Neanderthal thrills and dinosaur kills: a caveman and a T rex take on the world in Primal

‘The foundation of their friendship is unbreakable’ … Spear and Fang in Genndy Tartakovsky's Primal.
‘The foundation of their friendship is unbreakable’ … Spear and Fang in Genndy Tartakovsky's Primal. Photograph: Adult Swim

Primal is a dark, sinewy animated series that pairs a knuckle-dragging Neanderthal named Spear with an orthodontically challenged T rex called Fang.
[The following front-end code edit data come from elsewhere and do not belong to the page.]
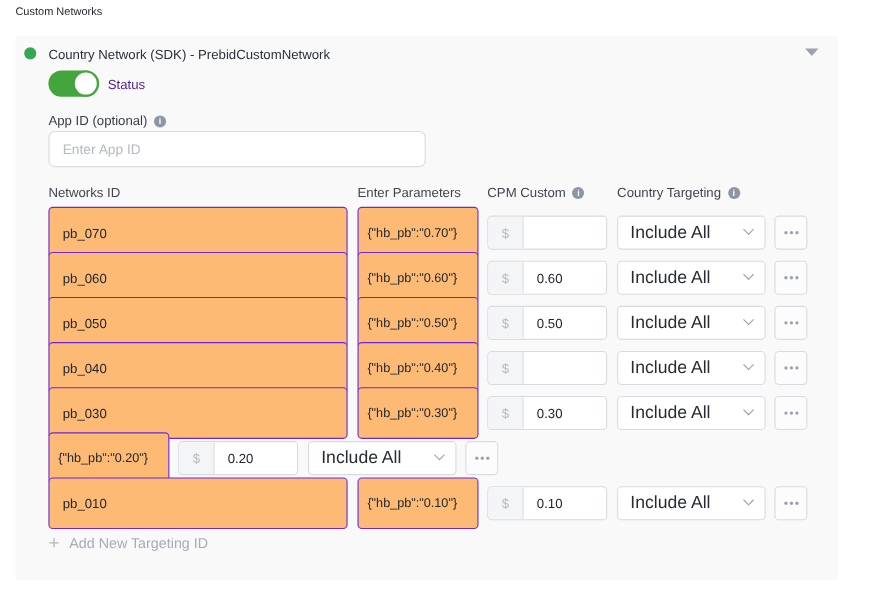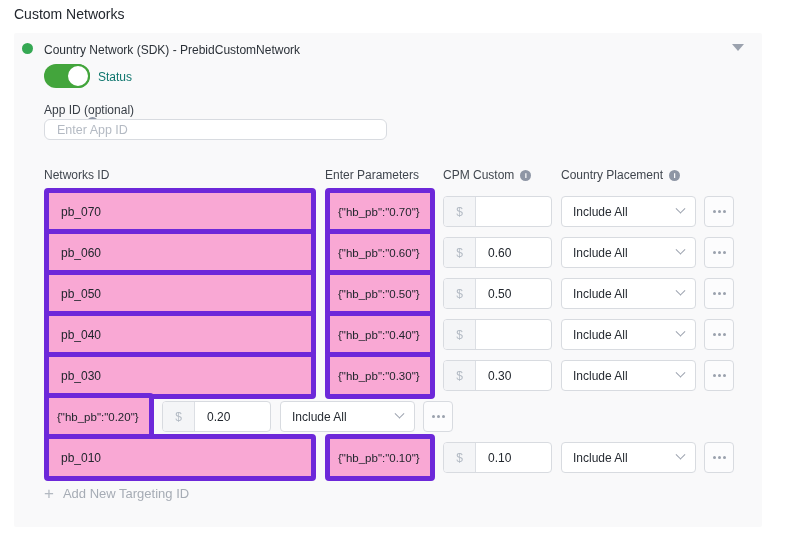"Custom Networks" .page-title { font-size: 14px -> 10px }
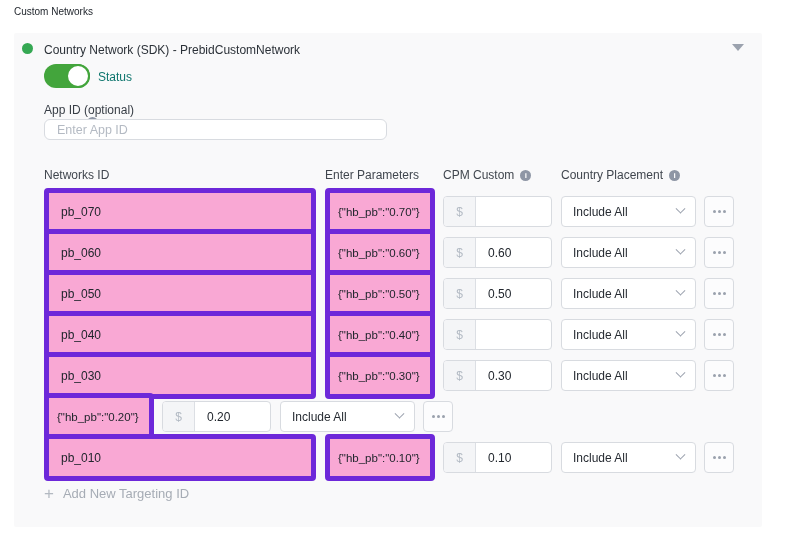"Status" .status-label { color: #0f766e -> #4c1d95 }
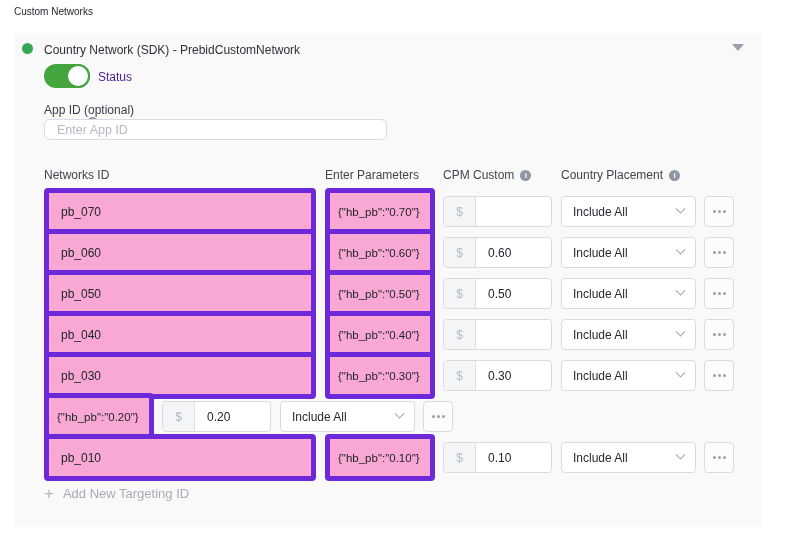"App ID (optional)" .appid-label { flex-direction: column -> none }
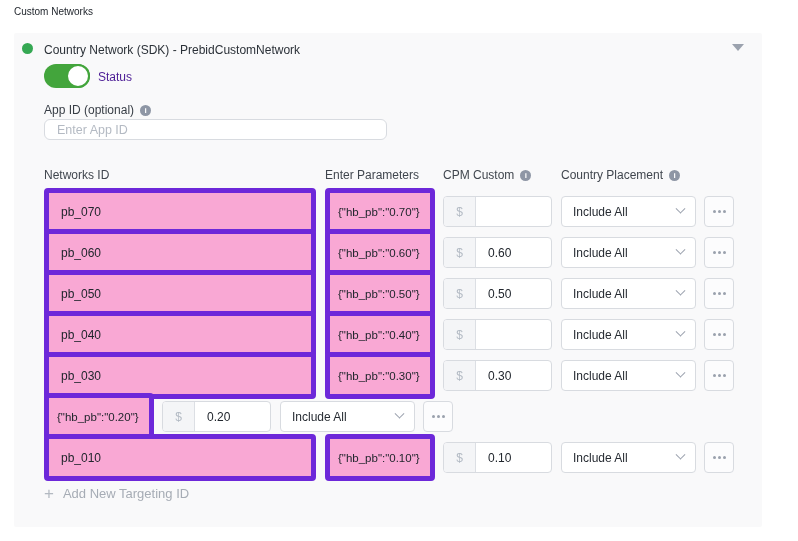"Enter App ID" .appid-input { height: 21px -> 33px }
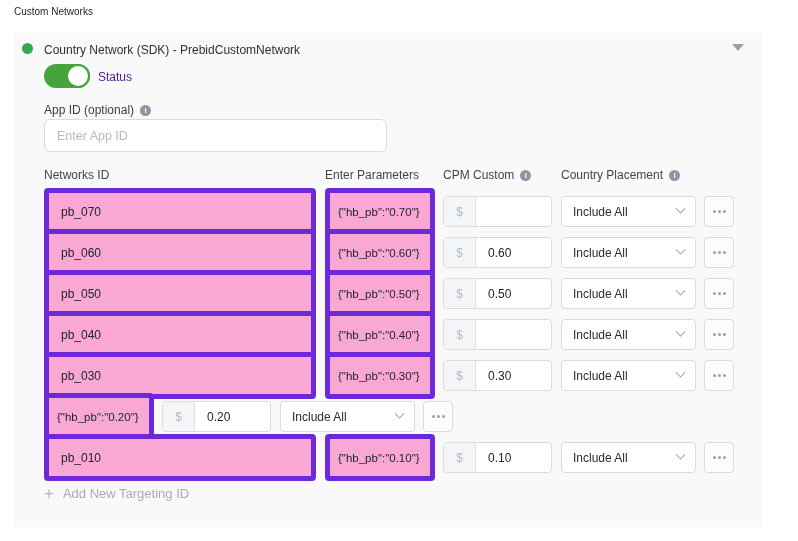"Country Placement" span { text: Placement -> Targeting }
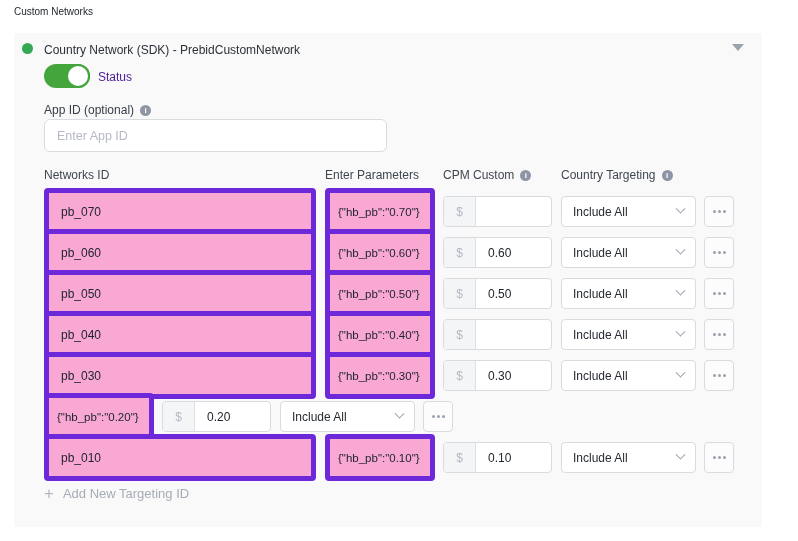"pb_070" .inp { background: #f9a8d4 -> #fdba74; border: 5px solid #6d28d9 -> 1px solid #6d28d9 }
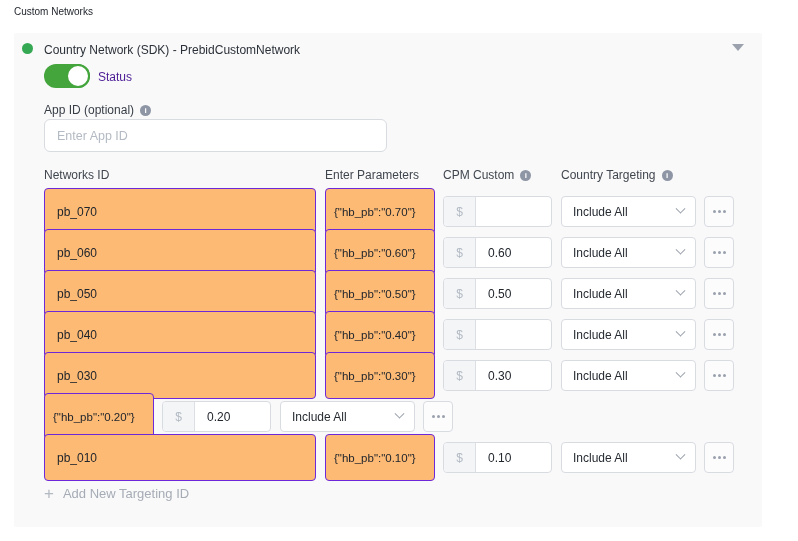"Include All" .select { font-size: 12px -> 16px }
Violent and bloody, Primal is probably not for kids – but there is far more depth and intelligence to the deceptively simple concept of a caveman and a dinosaur teaming up to fight the world.

Primal creator and animation auteur Genndy Tartakovsky has a distinctive style and flair for storytelling that has seen him create some of the most memorable US cartoons of recent years, including Dexter’s Laboratory, Samurai Jack and the original (and best) Star Wars: Clone Wars series. But with Primal he has outdone himself.
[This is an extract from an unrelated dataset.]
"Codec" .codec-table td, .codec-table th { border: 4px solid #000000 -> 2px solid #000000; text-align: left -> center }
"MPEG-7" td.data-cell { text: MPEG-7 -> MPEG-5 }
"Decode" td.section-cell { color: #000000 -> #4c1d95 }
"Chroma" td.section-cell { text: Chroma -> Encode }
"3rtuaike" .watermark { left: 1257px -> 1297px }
Although there are threads of connective story tissue running throughout Primal’s 10-episode first season, the show is largely episodic, which is gloriously refreshing in an era of binge watching where it feels like every show is thinking several steps ahead. Primal is living in the moment and is all the better for it.

There is little to no dialogue in Primal; even when characters have capacity for speech, there is rarely a shared language between them. So everything we need to know must be conveyed through simple gestures, cinematic visuals and kinetic action.

But for all of Primal’s outwardly basic set up, it hides a thoughtful brain up top, unafraid to take us to unexpected places. Spear and Fang’s bond is born from a shared grief. Both see their family destroyed in the opening episode and they come together with the knowledge that their pain is understood, the foundation of their friendship unbreakable.

The show can really tug at your heartstrings, whether it be the melancholy respect shown to a herd of woolly mammoths in the episode A Cold Death, or the crushingly sad Coven of the Damned, which delivers a surprising and tender examination of child death. It does this all the while a coven of witches are riding around on pterodactyls and teleporting about the space-time continuum.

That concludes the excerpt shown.